### Work instructions
Hunt for the word "因条件所限实际结果可能有很大不同" across the entries below, copying each line that holds it.
### Study material
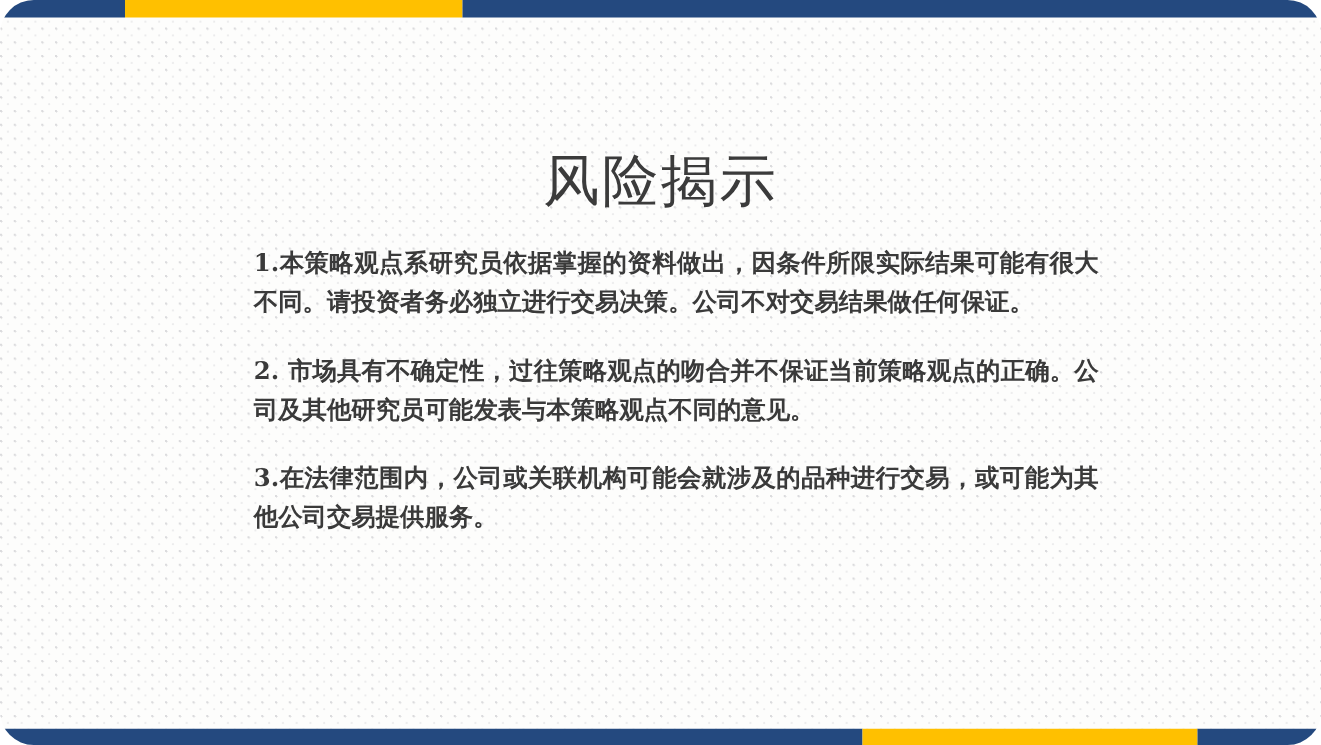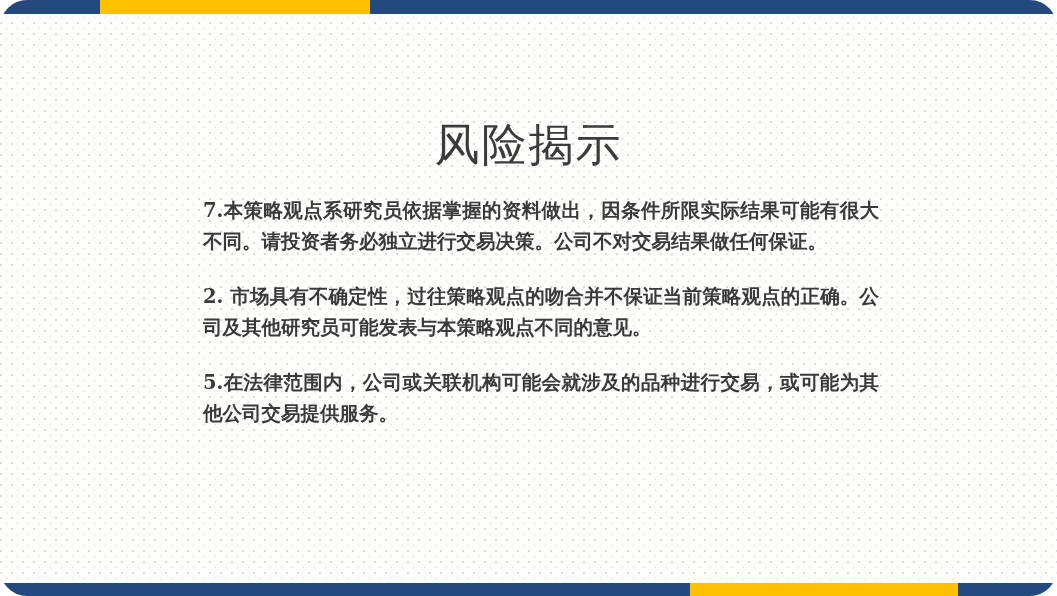--- a/index.html
+++ b/index.html
@@ -134,7 +134,7 @@
     <div id="page-title">风险揭示</div>
 
     <div id="body-text">
-      <p class="para para-1">7.本策略观点系研究员依据掌握的资料做出，因条件所限实际结果可能有很大不同。请投资者务必独立进行交易决策。公司不对交易结果做任何保证。</p>
+      <p class="para para-1">1.本策略观点系研究员依据掌握的资料做出，因条件所限实际结果可能有很大不同。请投资者务必独立进行交易决策。公司不对交易结果做任何保证。</p>
       <p class="para para-2">2. 市场具有不确定性，过往策略观点的吻合并不保证当前策略观点的正确。公司及其他研究员可能发表与本策略观点不同的意见。</p>
       <p class="para para-3">5.在法律范围内，公司或关联机构可能会就涉及的品种进行交易，或可能为其他公司交易提供服务。</p>
     </div>

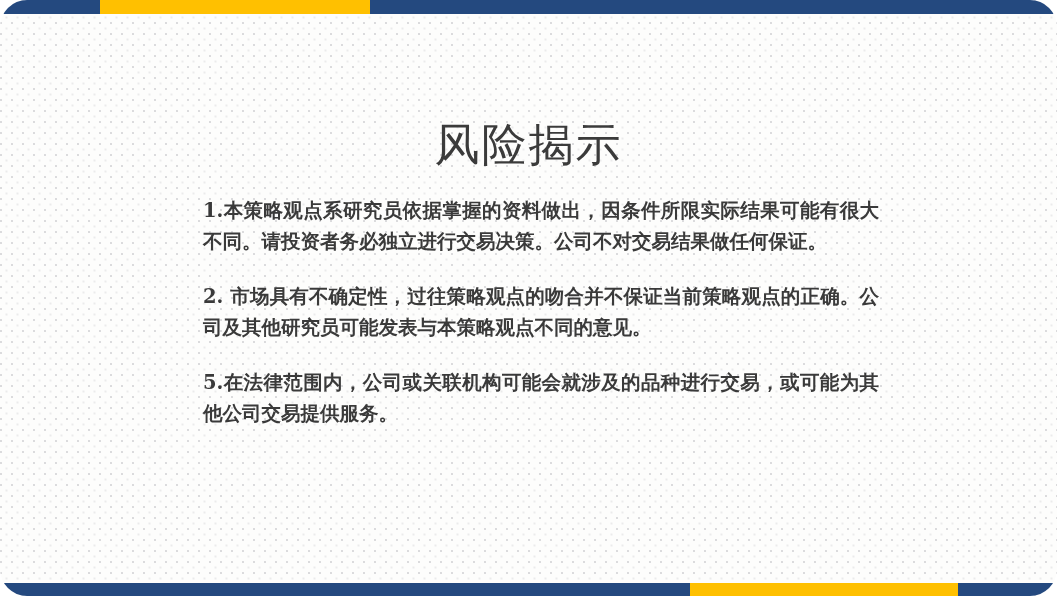--- a/index.html
+++ b/index.html
@@ -136,7 +136,7 @@
     <div id="body-text">
       <p class="para para-1">1.本策略观点系研究员依据掌握的资料做出，因条件所限实际结果可能有很大不同。请投资者务必独立进行交易决策。公司不对交易结果做任何保证。</p>
       <p class="para para-2">2. 市场具有不确定性，过往策略观点的吻合并不保证当前策略观点的正确。公司及其他研究员可能发表与本策略观点不同的意见。</p>
-      <p class="para para-3">5.在法律范围内，公司或关联机构可能会就涉及的品种进行交易，或可能为其他公司交易提供服务。</p>
+      <p class="para para-3">3.在法律范围内，公司或关联机构可能会就涉及的品种进行交易，或可能为其他公司交易提供服务。</p>
     </div>
 
   </div>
######
### Answer to this task
-      <p class="para para-1">7.本策略观点系研究员依据掌握的资料做出，因条件所限实际结果可能有很大不同。请投资者务必独立进行交易决策。公司不对交易结果做任何保证。</p>
+      <p class="para para-1">1.本策略观点系研究员依据掌握的资料做出，因条件所限实际结果可能有很大不同。请投资者务必独立进行交易决策。公司不对交易结果做任何保证。</p>
       <p class="para para-1">1.本策略观点系研究员依据掌握的资料做出，因条件所限实际结果可能有很大不同。请投资者务必独立进行交易决策。公司不对交易结果做任何保证。</p>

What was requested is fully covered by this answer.